I’m not sure how to specify this for a brand store as the docs aren’t clear.
… but the device is already able to get the serial assertion. Does snap known serial print anything? Does it have the same brand-id as “$OUR_BRANDSTORE_ID”?
In the meantime, I’m looking at what has changed since 244.
Hi @charlee, sorry I know I am being a bit all over the place at the moment. Busy week.
Right - I wouldn’t test that one and hold off for a few days if I where you. We now have PRs that should resolve all your issues. They just need approving and building - then your clones and devices not coming up should all be good. I’ll let you know as soon as those have gone through the system.
ALso thanks a lot for releasing this before being ready with the cloned stuff.
I think we will be able to manage the cloning for now, the benefits of the other changes are too big!
Also, since I know it only happens with Landscape update it is a little more predictable when it will happen.
Fix for cloning is included in the current edge and beta channels.
This will only work going forward, reverting to builds previous to these will still potentially cause clones. The documentation will be updated sorted.
Perfect. We are currently focussing on some other stuff but next step is to update and test the landscape-client in our images and test them in the devices closeby.
Probably doing that in the next couple of weeks, so you might hear from us!
I will trigger our basic integration test with the latest version to confirm with you the basics work.
It takes 5 minutes from the device going online on the internet to Landscape marking the first “last_ping_time” to not-None.
When looking at the api response I also see two other values with timestamps: last_exchange_time and effective, are any of these values better to use than last_ping_time to establish whether the device is ready to be used?
After this we will add a test to execute a script and measure the time to completion.
@mikecw What would be the parameters you would suggest to get the nicest user experience without overloading stuff? For example, I now set all the exchanges to 30, but noticed we are sending up monitoring with that frequency as well. That might not be necessary. We just want devices to have a “most accurate online status” and “scripts to be executed as fast as possible”
And what is the best way to determine a device is online from the get_computers API call?
I set up a test and waiting for the first last_ping_time variable to be populated after a “new” device first boots takes 5 minutes. If we take last_exchange_time it takes 2.26 minutes.
If I then execute a script, it does get delivered quite quickly: 27 seconds
Then if I wait for the status to go to succeeded it was pretty quick again: 37 seconds
So good results. However, I have to say that once in a while scripts don’t seem to get delivered at all, or it takes up to 30 minutes. Is there any edge cases we can hit here? What is the expected behavior if a script gets triggered and a device is offline at the time for example?
For your first question, I don’t really have a good answer. We have not really played with reducing these parameters too much in the past, so I am afraid your experience is probably as good as/better than ours.
In terms of most up-to-date online status, I don’t think it is deterministic. You can have pings that don’t then initiate exchanges, or exchanges that occur without a ping. The engineer in me says take both and get the minimum.
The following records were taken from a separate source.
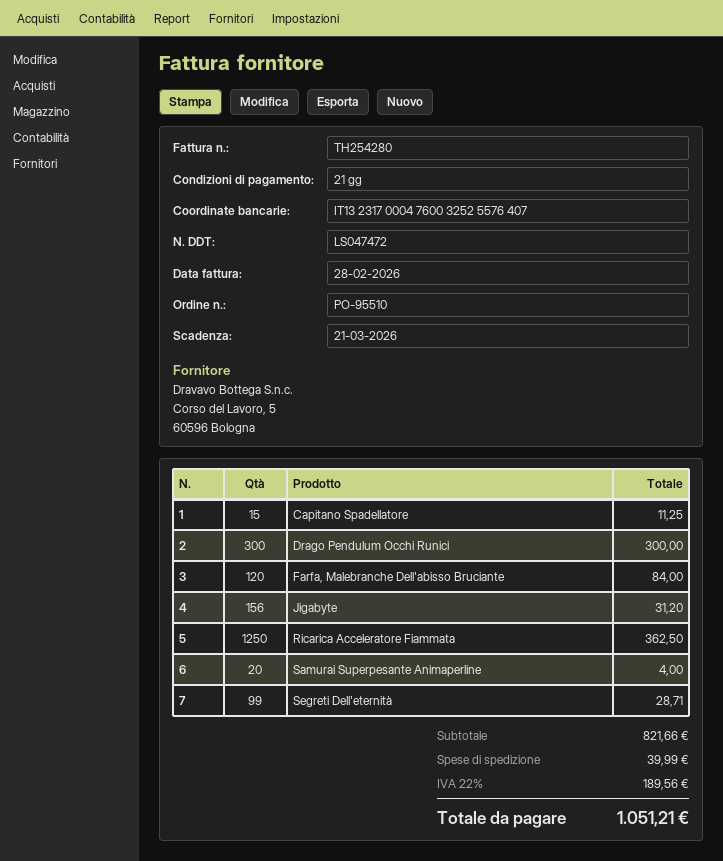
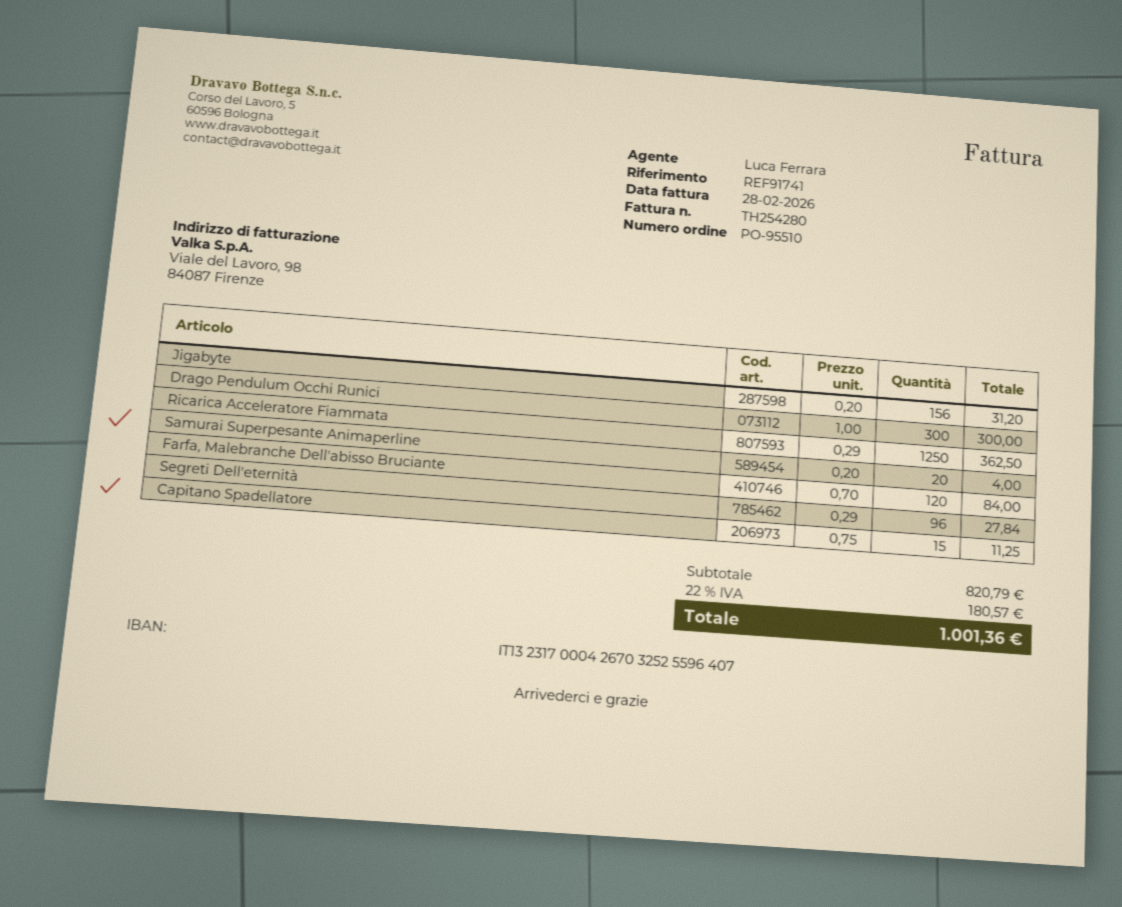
bank account: IT1323170004760032525576407 -> IT1323170004267032525596407
Segreti Dell'eternità: 99 for 28.71 -> 96 for 27.84
subtotal: 821.66 -> 820.79
shipping: 39.99 -> none
tax: 22% = 189.56 -> 22% = 180.57
total: 1051.21 -> 1001.36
The scripts not getting delivered for 30 minutes is a bizarre scenario that I would like to dig into further. With your ping settings, the server should flag there is a script working fairly quickly and then instantly schedule an exchange. If you have any logs from one of those instances, we’d be happy to look into it to see if you are somehow managing a perfect storm of other activities that somehow delay the script.
That’s good news! As for downgrading you can if you need but there shouldn’t be a need to.
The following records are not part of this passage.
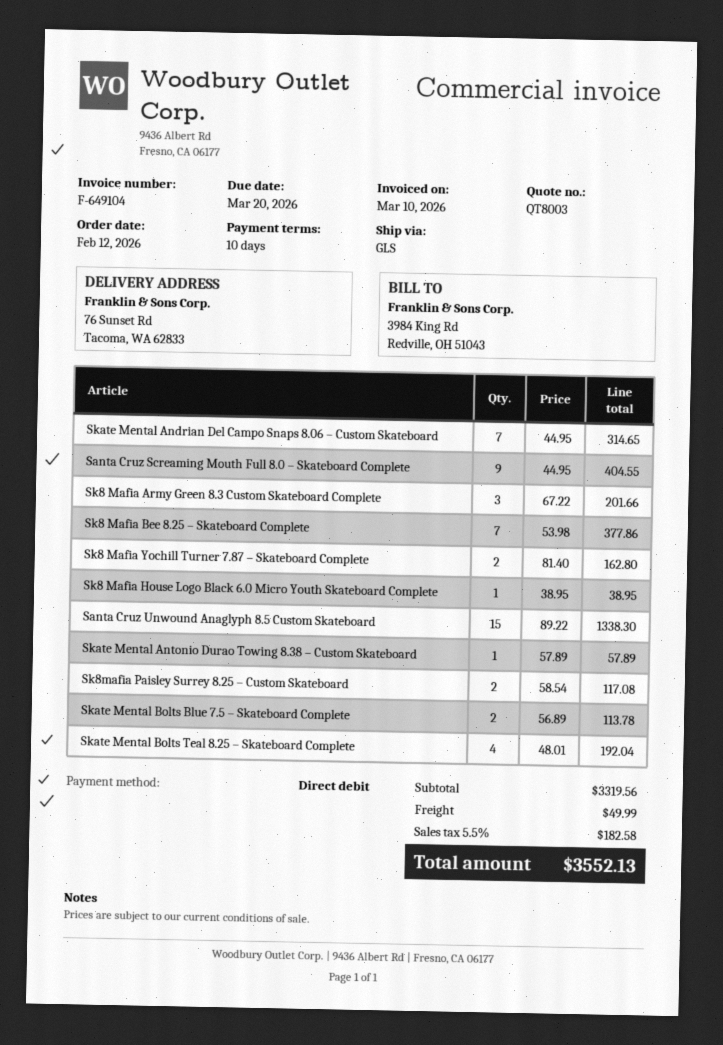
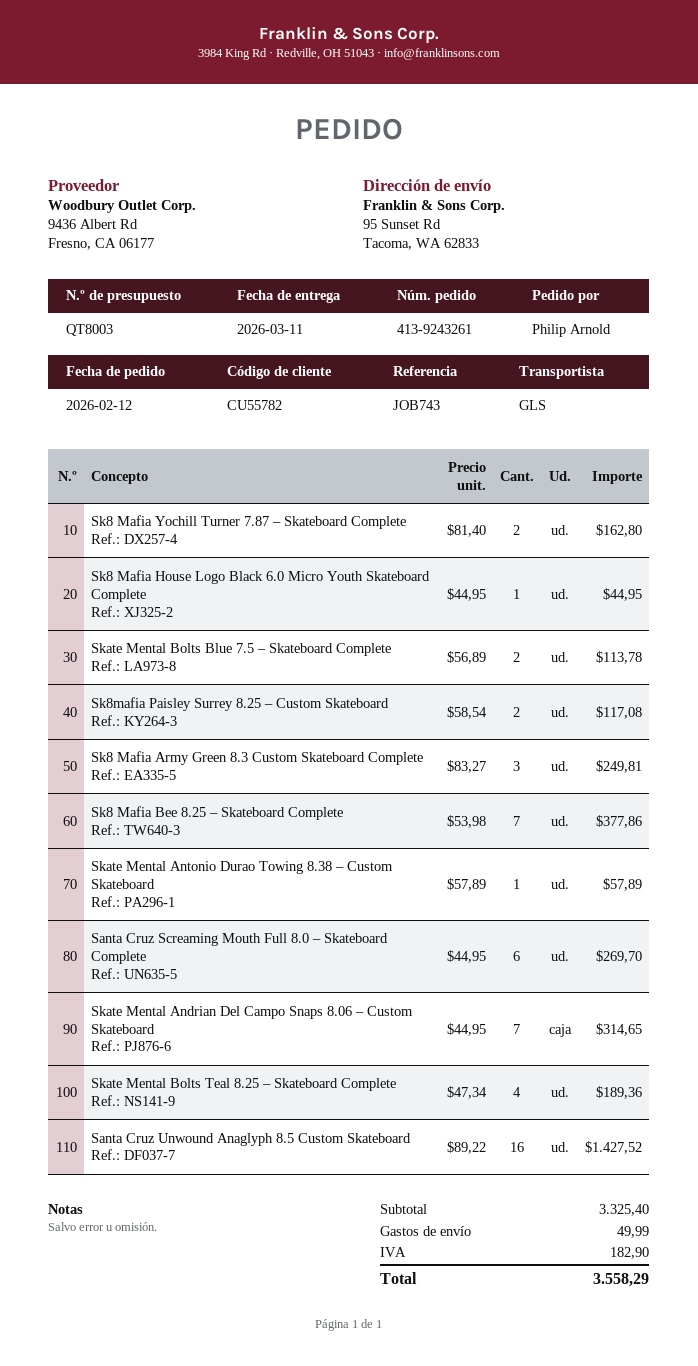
ship to: 76 Sunset Rd, Tacoma, WA 62833 -> 95 Sunset Rd, Tacoma, WA 62833
Santa Cruz Screaming Mouth Full 8.0 – Skateboard Complete: 9 x 44.95 = 404.55 -> 6 x 44.95 = 269.70
Sk8 Mafia Army Green 8.3 Custom Skateboard Complete: 3 x 67.22 = 201.66 -> 3 x 83.27 = 249.81
Sk8 Mafia House Logo Black 6.0 Micro Youth Skateboard Complete: 1 x 38.95 = 38.95 -> 1 x 44.95 = 44.95
Santa Cruz Unwound Anaglyph 8.5 Custom Skateboard: 15 x 89.22 = 1338.30 -> 16 x 89.22 = 1427.52
Skate Mental Bolts Teal 8.25 – Skateboard Complete: 4 x 48.01 = 192.04 -> 4 x 47.34 = 189.36
subtotal: 3319.56 -> 3325.40
tax: 182.58 -> 182.90
total: 3552.13 -> 3558.29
As for the snap, it has been tested and all known issues are resolved and working and tested for production so I think we can go stable with it (famous last words). I’ll do that for you now.
It happened again that the script took forever to reach the device. I think there might be some edge condition that if the device is exchanging some initial data the script doesn’t arrive.
Now I look closer to these logs it also seems like maybe it just takes super long to send the first payload; on that last logline it says in journalctl that at 08:22 65521 bytes were sent. However, in the internal logs it seems like that log was triggered at 08:07 already??
Is it possible that the Landscape server is struggeling with some load? I have noticed on the UI and API we are regularly receiving server errors.
And it seems to have some curl errors.
Ofcourse internet problems could be on our side, but I am running this in a virtual QEMU instance for which I never really experienced network issues, and the network for the rest of my laptop works fine.
(this is still revision 244 btw, not sure if that matters)
Ok, so I have just had a chat with our support people about this and it sounds like an issue they are currently investigating.
It seems that “sometimes” when sending a script, it gets to the device and executes, then it sends its status response to the server. The server is not acknowledging that return message. The client keeps trying on the normal exchange interval (default: 15 mins) to get that message to the server.
Just remind me - was this to our Landscape SaaS instance or were you self-hosting? The issue appears to be an issue on our SaaS - which is under active investigation. Client version shouldn’t matter - it does seem to be server side.